**Source data**
============
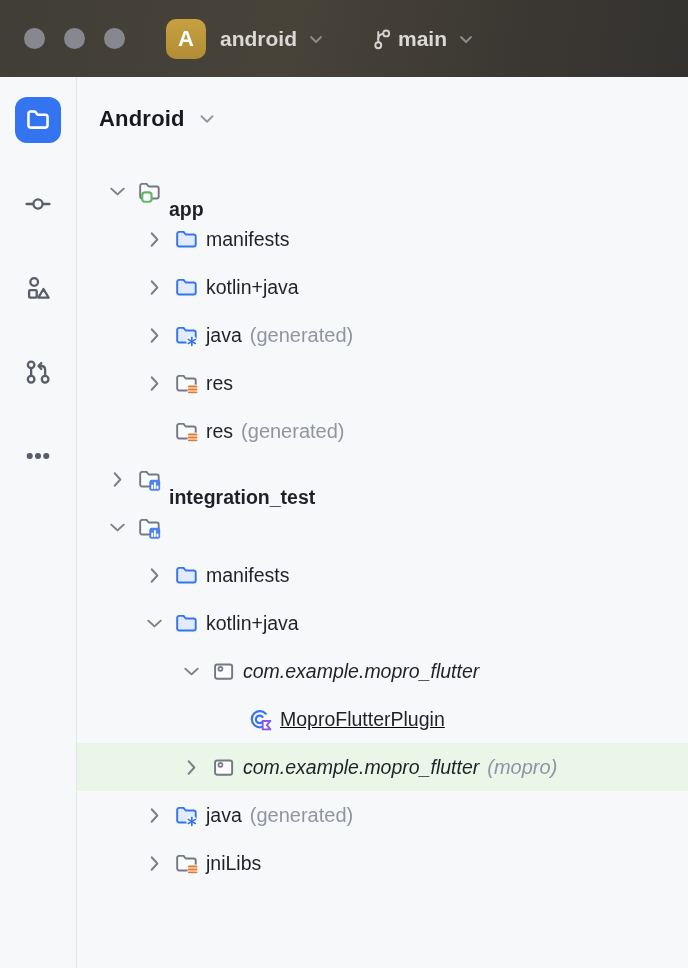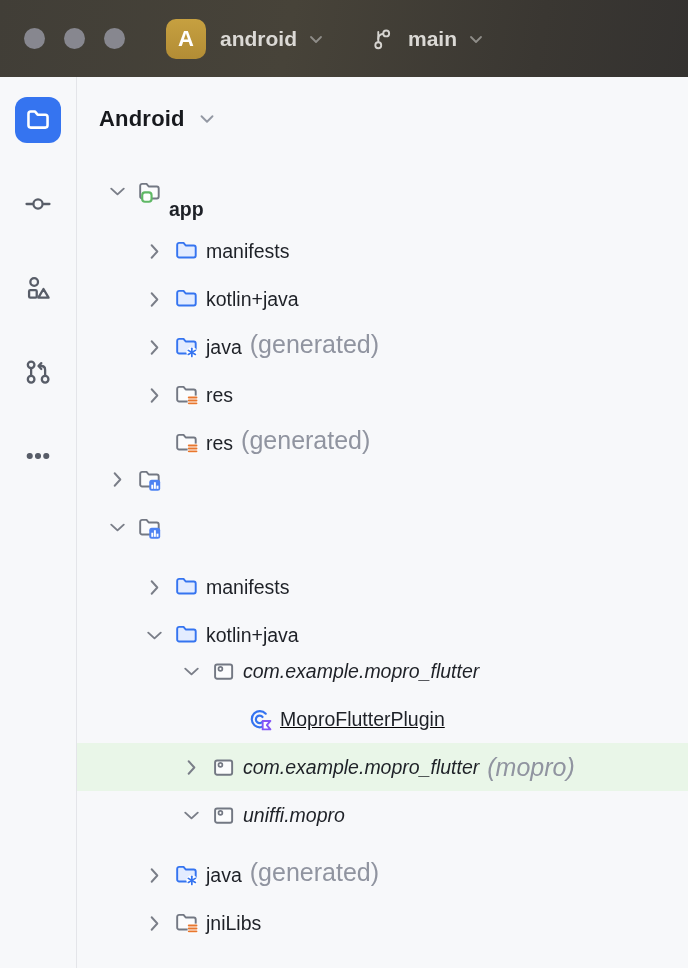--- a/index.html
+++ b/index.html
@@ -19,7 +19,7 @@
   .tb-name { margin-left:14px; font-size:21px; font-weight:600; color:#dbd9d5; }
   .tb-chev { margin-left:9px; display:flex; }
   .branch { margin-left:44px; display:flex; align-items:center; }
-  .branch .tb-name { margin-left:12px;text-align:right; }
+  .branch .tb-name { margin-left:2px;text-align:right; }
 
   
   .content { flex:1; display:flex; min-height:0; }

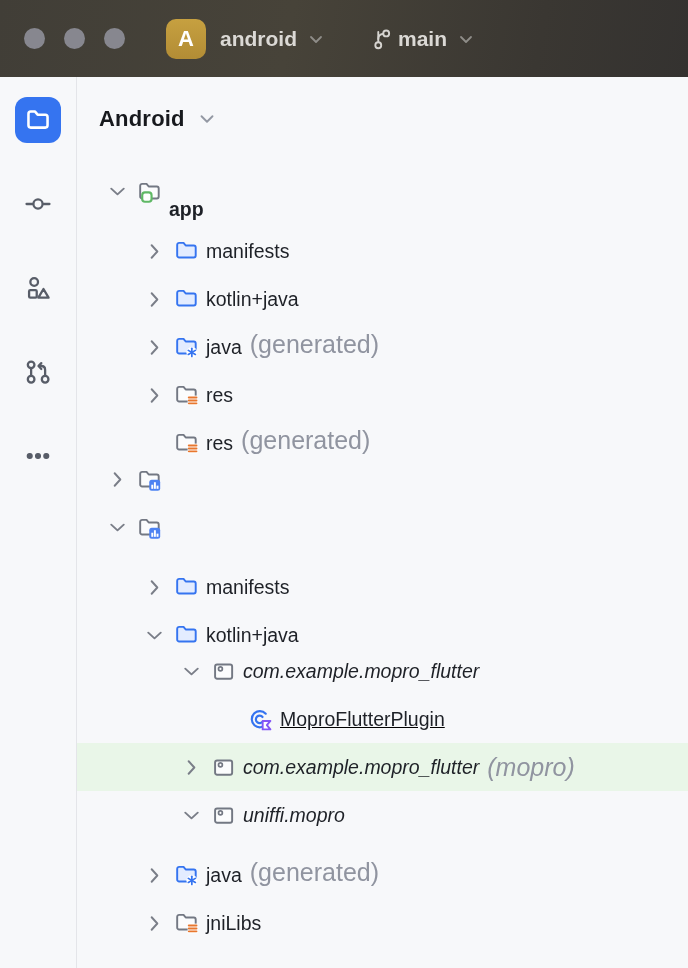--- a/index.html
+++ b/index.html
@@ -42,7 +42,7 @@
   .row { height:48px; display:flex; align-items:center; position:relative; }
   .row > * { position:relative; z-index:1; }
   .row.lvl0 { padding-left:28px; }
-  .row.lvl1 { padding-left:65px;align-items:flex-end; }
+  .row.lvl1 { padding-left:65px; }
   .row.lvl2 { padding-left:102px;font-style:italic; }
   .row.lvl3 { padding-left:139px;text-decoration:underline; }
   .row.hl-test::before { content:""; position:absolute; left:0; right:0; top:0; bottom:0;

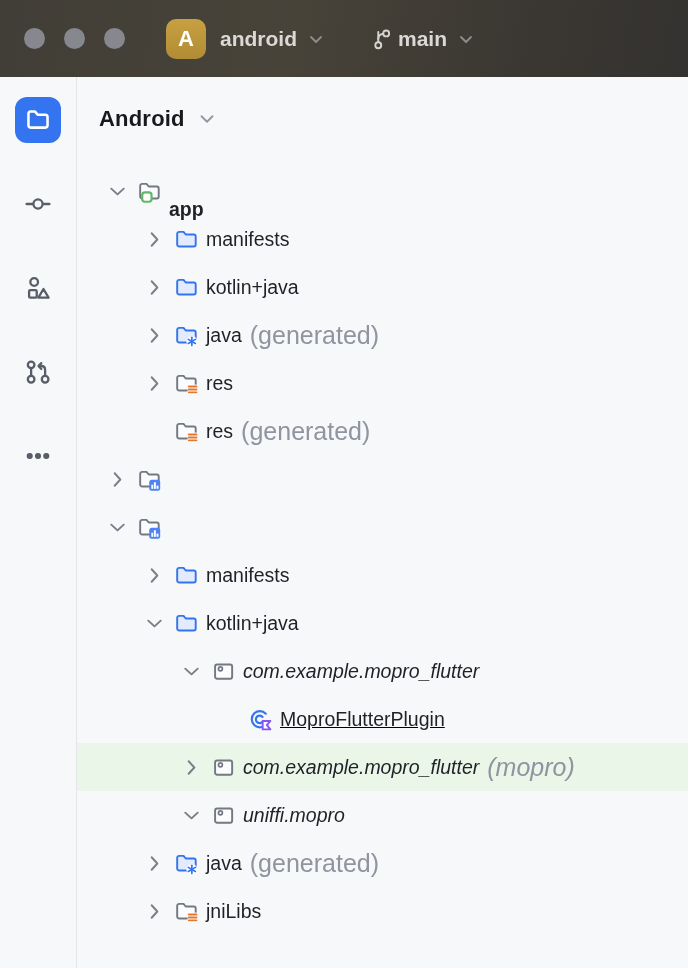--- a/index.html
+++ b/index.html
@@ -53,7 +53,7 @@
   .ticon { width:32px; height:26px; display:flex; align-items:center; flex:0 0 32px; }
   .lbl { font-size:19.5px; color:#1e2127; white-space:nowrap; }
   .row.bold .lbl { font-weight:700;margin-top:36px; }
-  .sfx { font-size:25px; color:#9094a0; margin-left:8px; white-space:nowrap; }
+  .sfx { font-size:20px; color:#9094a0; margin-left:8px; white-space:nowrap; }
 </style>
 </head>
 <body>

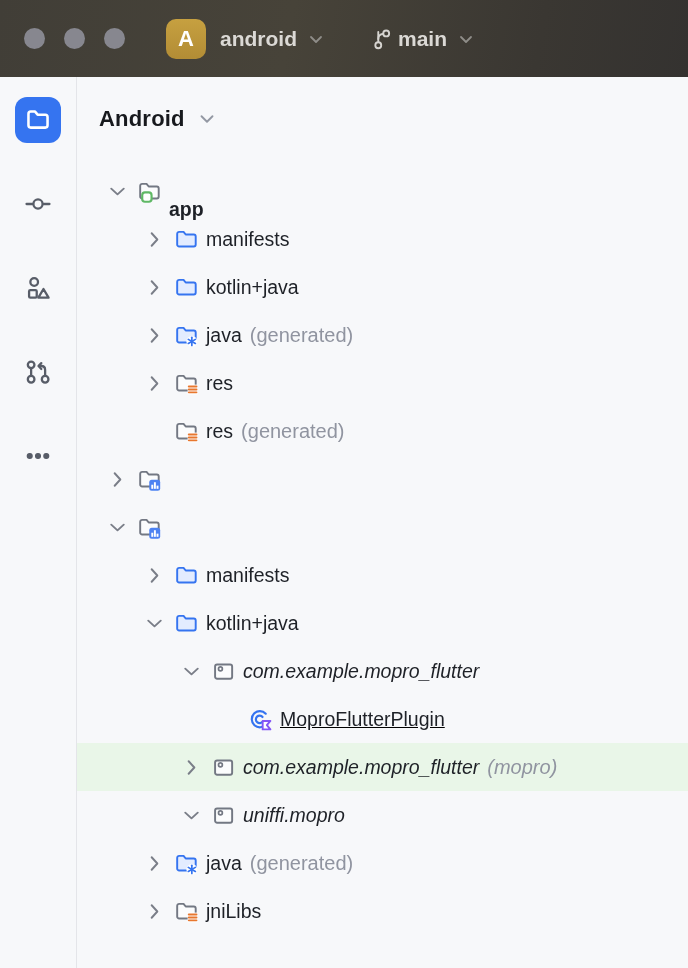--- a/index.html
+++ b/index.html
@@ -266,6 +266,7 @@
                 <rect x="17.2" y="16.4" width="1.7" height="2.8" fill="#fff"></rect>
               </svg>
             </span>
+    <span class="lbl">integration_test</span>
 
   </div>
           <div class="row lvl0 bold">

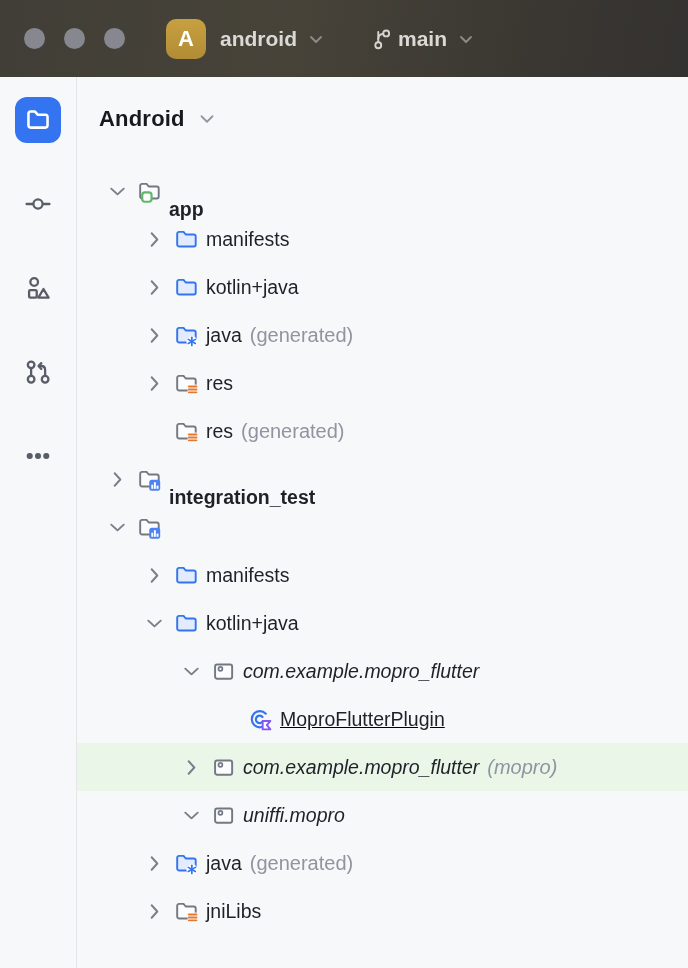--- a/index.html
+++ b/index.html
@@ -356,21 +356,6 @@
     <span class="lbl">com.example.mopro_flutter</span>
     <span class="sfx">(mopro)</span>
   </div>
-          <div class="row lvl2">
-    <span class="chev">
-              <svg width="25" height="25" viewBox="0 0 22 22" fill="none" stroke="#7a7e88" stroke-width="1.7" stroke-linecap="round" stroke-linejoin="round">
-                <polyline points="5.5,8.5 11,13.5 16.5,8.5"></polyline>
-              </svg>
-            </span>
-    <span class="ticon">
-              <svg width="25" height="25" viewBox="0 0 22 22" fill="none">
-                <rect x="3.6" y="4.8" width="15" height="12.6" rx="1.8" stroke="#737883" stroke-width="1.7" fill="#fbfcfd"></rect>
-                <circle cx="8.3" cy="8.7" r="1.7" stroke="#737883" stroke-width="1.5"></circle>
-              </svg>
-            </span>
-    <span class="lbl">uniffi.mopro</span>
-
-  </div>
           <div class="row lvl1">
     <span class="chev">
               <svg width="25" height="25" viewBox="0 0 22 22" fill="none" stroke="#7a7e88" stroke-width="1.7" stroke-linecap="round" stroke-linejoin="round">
============
Where a line of the records above holds the word "space", copy that line.

   .lbl { font-size:19.5px; color:#1e2127; white-space:nowrap; }
-  .sfx { font-size:25px; color:#9094a0; margin-left:8px; white-space:nowrap; }
+  .sfx { font-size:20px; color:#9094a0; margin-left:8px; white-space:nowrap; }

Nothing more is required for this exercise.